Help: OASIS Mailing Lists Help | MarkMail Help

 


 

   ModSAX: Proposed Core Features

[ Lists Home | Date Index | Thread Index ]
  • From: "Oren Ben-Kiki" <oren@capella.co.il>
  • To: "XML List" <xml-dev@ic.ac.uk>
  • Date: Thu, 11 Mar 1999 15:25:19 +0200

Bill la Forge <b.laforge@jxml.com> wrote:

>If ModSAX is to remain low-level, I suspect a registry is out of scope. As
for building
>up a parser with filters to meet a set of requirements automagically, I'd
rather give
>more control to the application to specify what it needs, than try to
compose
>something based on a feature list.


A registry might be outside the scope of ModSAX (but see below). Even if it
is, I feel that we should take care that ModSAX design choices won't make
such a registry unnecessarily difficult. It might also be that a "registry"
is the wrong way to go; John Cowan, for example, suggested a mechanism to
allow a parser to automatically push a filter between itself and the
application. I'm certain there are other reasonable approaches.
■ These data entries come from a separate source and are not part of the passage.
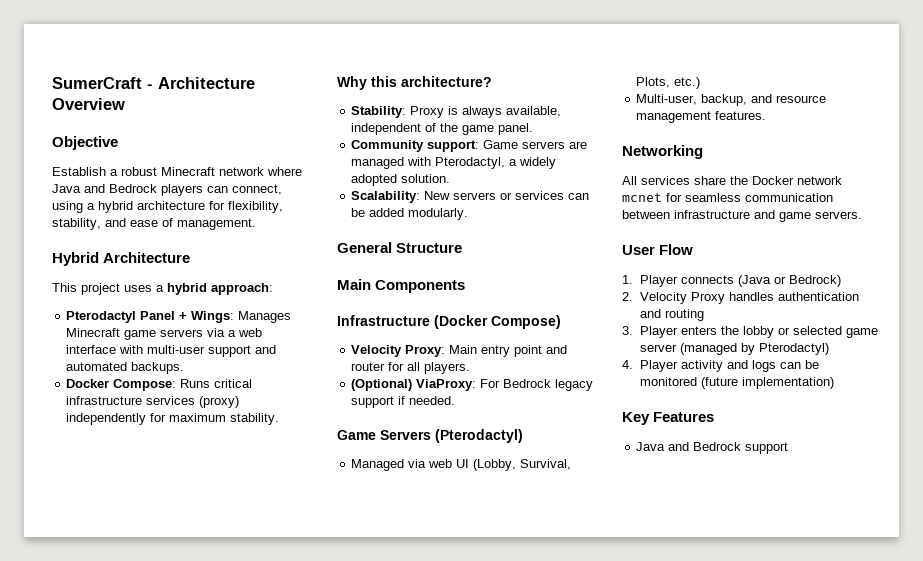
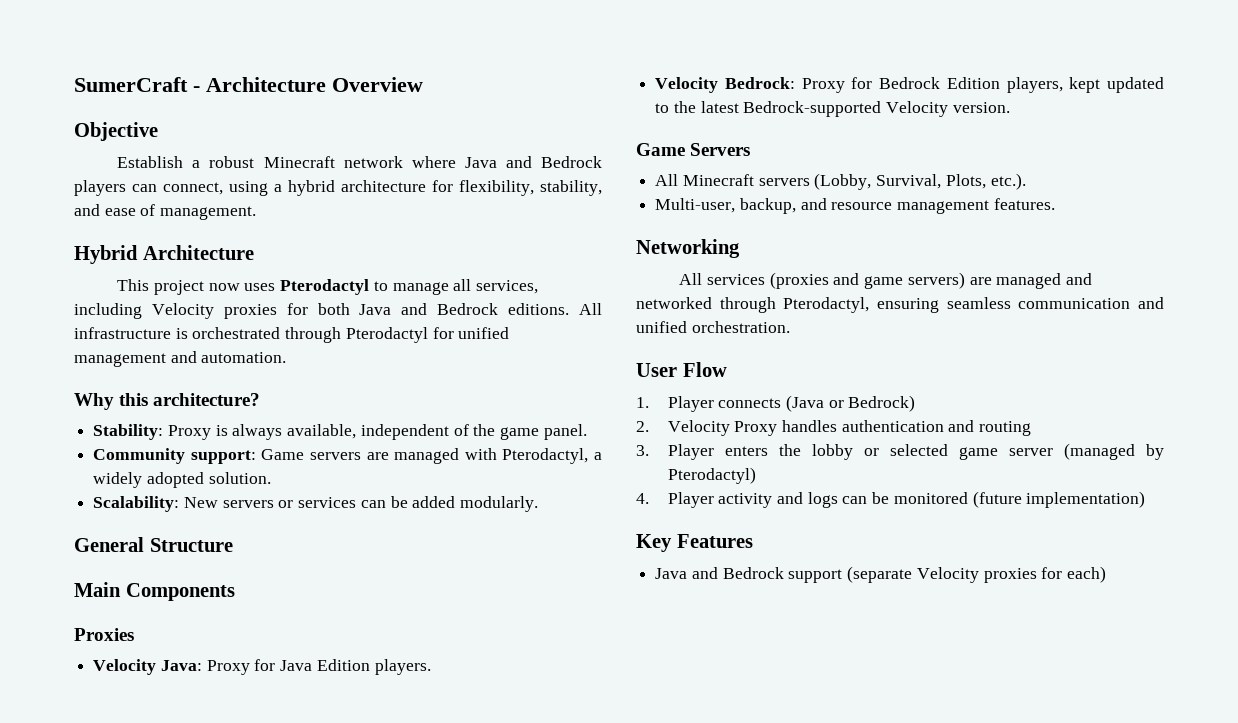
- This project uses a hybrid approach:
- Pterodactyl Panel + Wings: Manages Minecraft game servers via a web interface with multi-user support and automated backups.
- Docker Compose: Runs critical infrastructure services (proxy) independently for maximum stability.
+ This project now uses Pterodactyl to manage all services, including Velocity proxies for both Java and Bedrock editions. All infrastructure is orchestrated through Pterodactyl for unified management and automation.
- Infrastructure (Docker Compose)
- Velocity Proxy: Main entry point and router for all players.
- (Optional) ViaProxy: For Bedrock legacy support if needed.
- Game Servers (Pterodactyl)
- Managed via web UI (Lobby, Survival, Plots, etc.)
+ Proxies
+ Velocity Java: Proxy for Java Edition players.
+ Velocity Bedrock: Proxy for Bedrock Edition players, kept updated to the latest Bedrock-supported Velocity version.
+ Game Servers
+ All Minecraft servers (Lobby, Survival, Plots, etc.).
- All services share the Docker network mcnet for seamless communication between infrastructure and game servers.
+ All services (proxies and game servers) are managed and networked through Pterodactyl, ensuring seamless communication and unified orchestration.
- Java and Bedrock support
+ Java and Bedrock support (separate Velocity proxies for each)

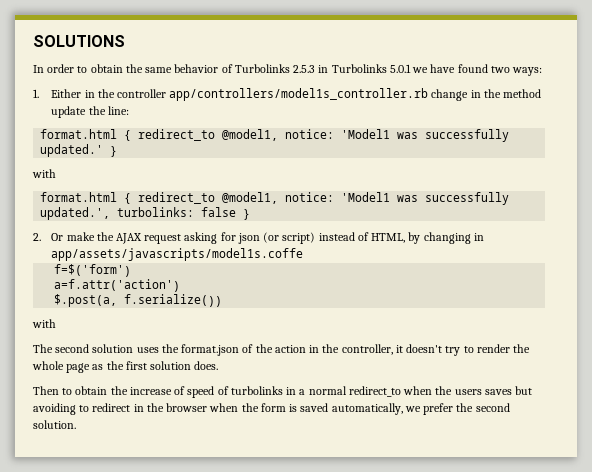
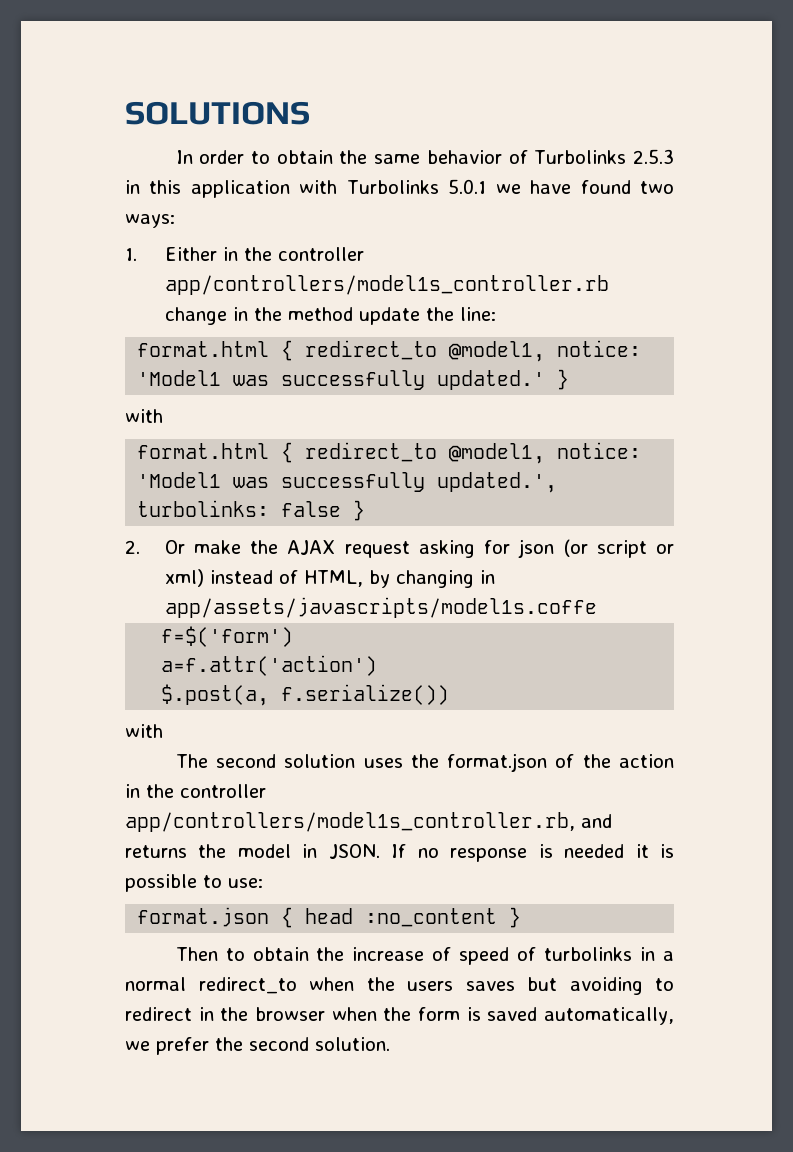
- In order to obtain the same behavior of Turbolinks 2.5.3 in Turbolinks 5.0.1 we have found two ways:
+ In order to obtain the same behavior of Turbolinks 2.5.3 in this application with Turbolinks 5.0.1 we have found two ways:
- 2. Or make the AJAX request asking for json (or script) instead of HTML, by changing in app/assets/javascripts/model1s.coffe
+ 2. Or make the AJAX request asking for json (or script or xml) instead of HTML, by changing in app/assets/javascripts/model1s.coffe
- The second solution uses the format.json of the action in the controller, it doesn't try to render the whole page as the first solution does.
+ The second solution uses the format.json of the action in the controller app/controllers/model1s_controller.rb, and returns the model in JSON. If no response is needed it is possible to use:
+ format.json { head :no_content }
All I'm saying is that before we decide on ModSAX, some thought should be
given to this issue.

To get the ball rolling, how about the following low level solution, which
would allow smarter high level solutions later on:

class ModSAXRegistry {
    static void setClassFeatures(String className, String[] featureNames);
    static String[] getClassFeatures(String className);
    static Enumeration getFeatureClasses(String featureName);
    static Object newInstance(String className);
}

The idea being that it would be easy to get a list of classes which provide
any requested feature, and check which features are implemented by a
particular class. This should be trivial to implement; static code could do
the registration automatically, or it could be loaded from property files,
environment variables, or whatever.

We already have one standard feature: "org.xml.sax.parser", to which we
should probably add "org.xml.sax.filter".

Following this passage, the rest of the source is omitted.